- **TASK INSTRUCTIONS**:
What you return must be the full data, repeated verbatim, with no pictures in it.
++++++++
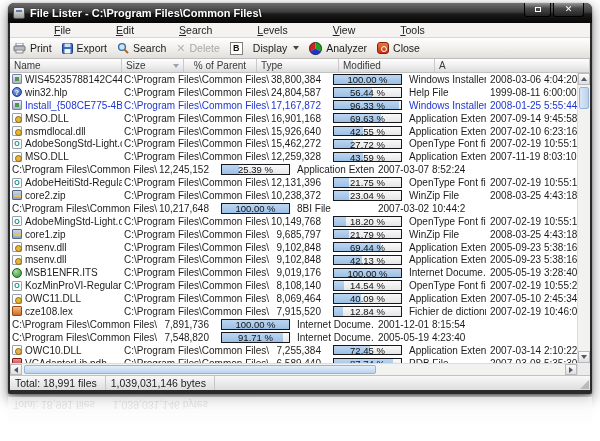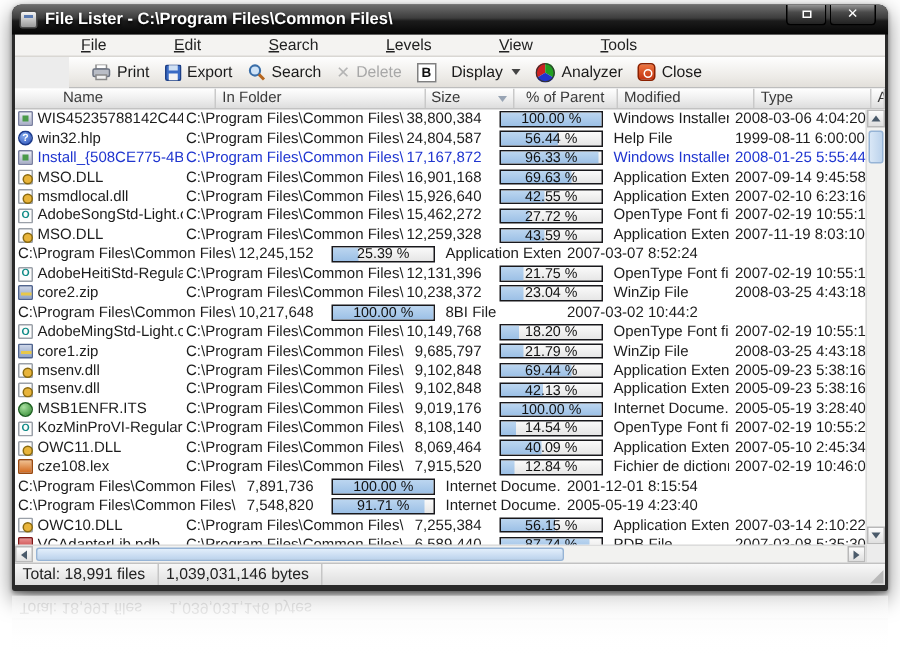"Print" .toolbar { margin-left: 36px -> none; padding-left: 12px -> 0 }
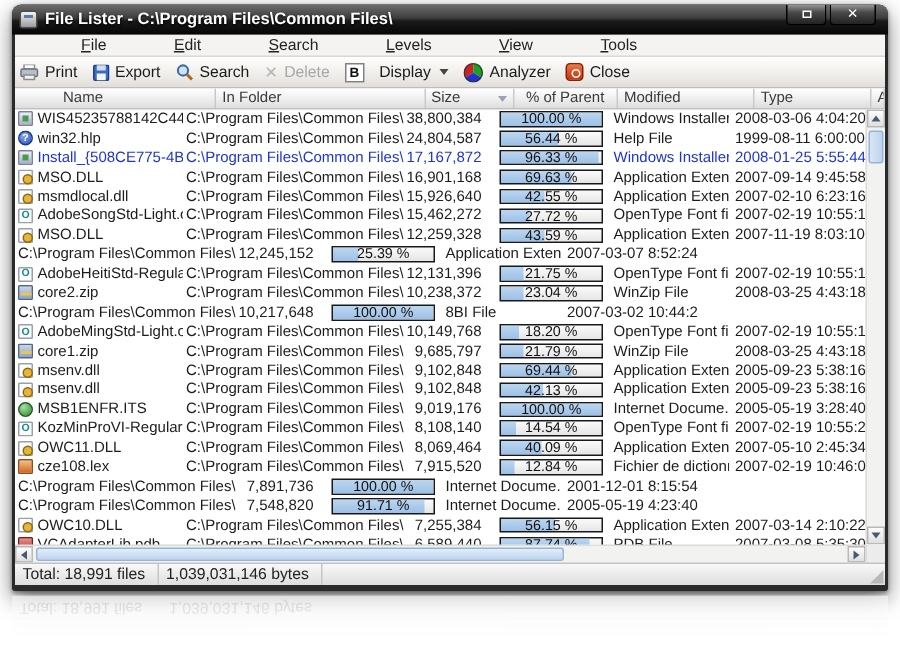"Name" .lheader { padding-left: 28px -> none }
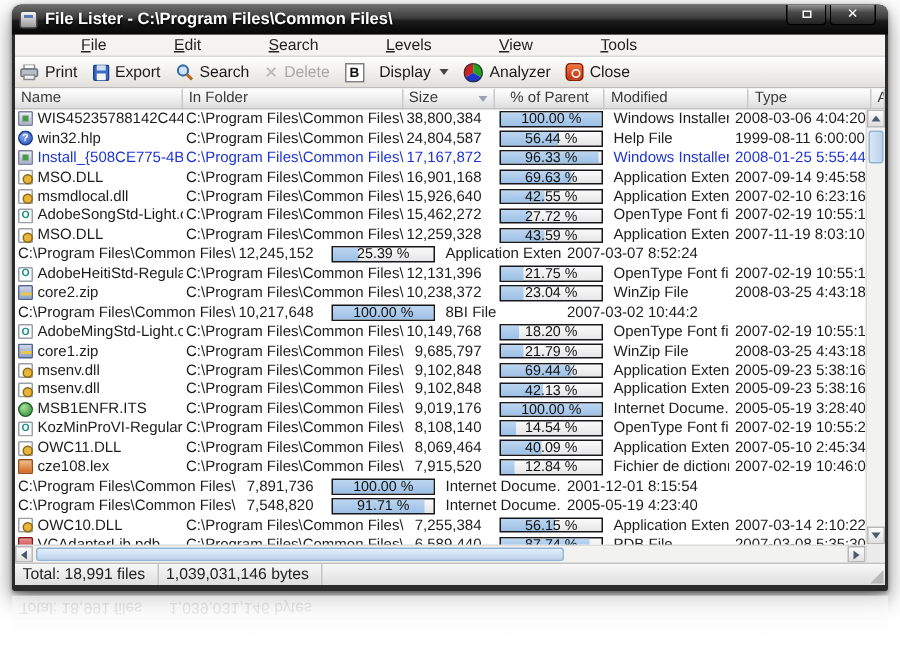"In Folder" div.hcell { html: <div> <span>In Folder</span> </div> -> none }
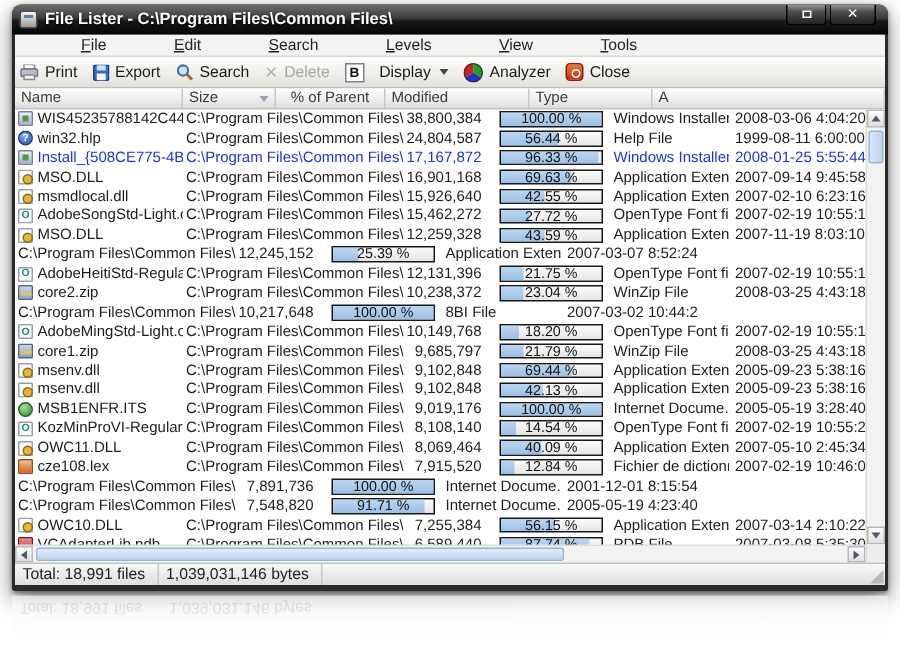"Modified" div.hcell { order: before "Type" -> after "Type" }
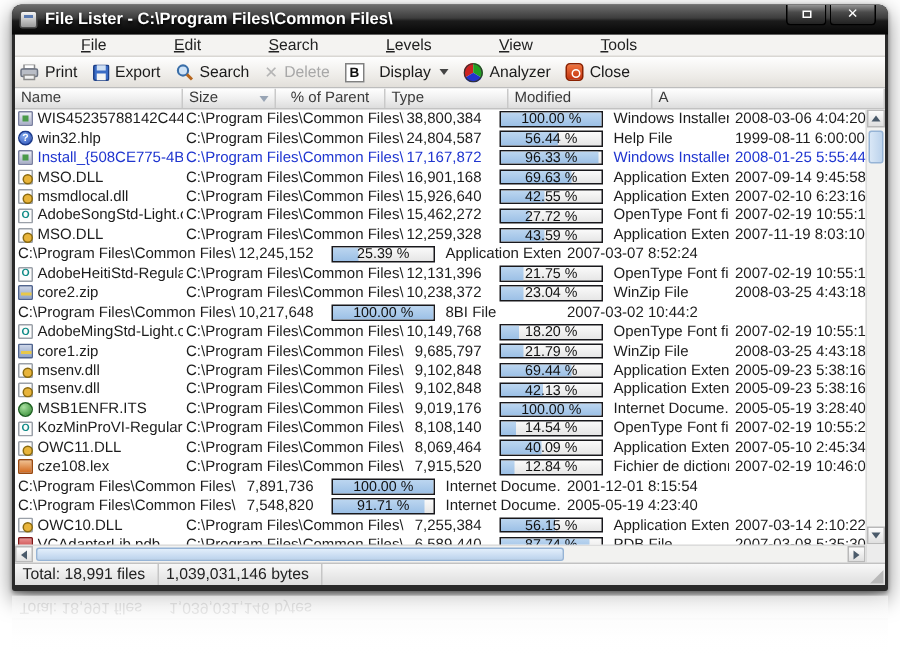"56.15 %" div.pct-label { text: 56.15 -> 72.45 }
++++++++
- **EXPECTED OUTPUT**:
"Print" .toolbar { margin-left: 36px -> none; padding-left: 12px -> 0 }
"Name" .lheader { padding-left: 28px -> none }
"In Folder" div.hcell { html: <div> <span>In Folder</span> </div> -> none }
"Modified" div.hcell { order: before "Type" -> after "Type" }
"56.15 %" div.pct-label { text: 56.15 -> 72.45 }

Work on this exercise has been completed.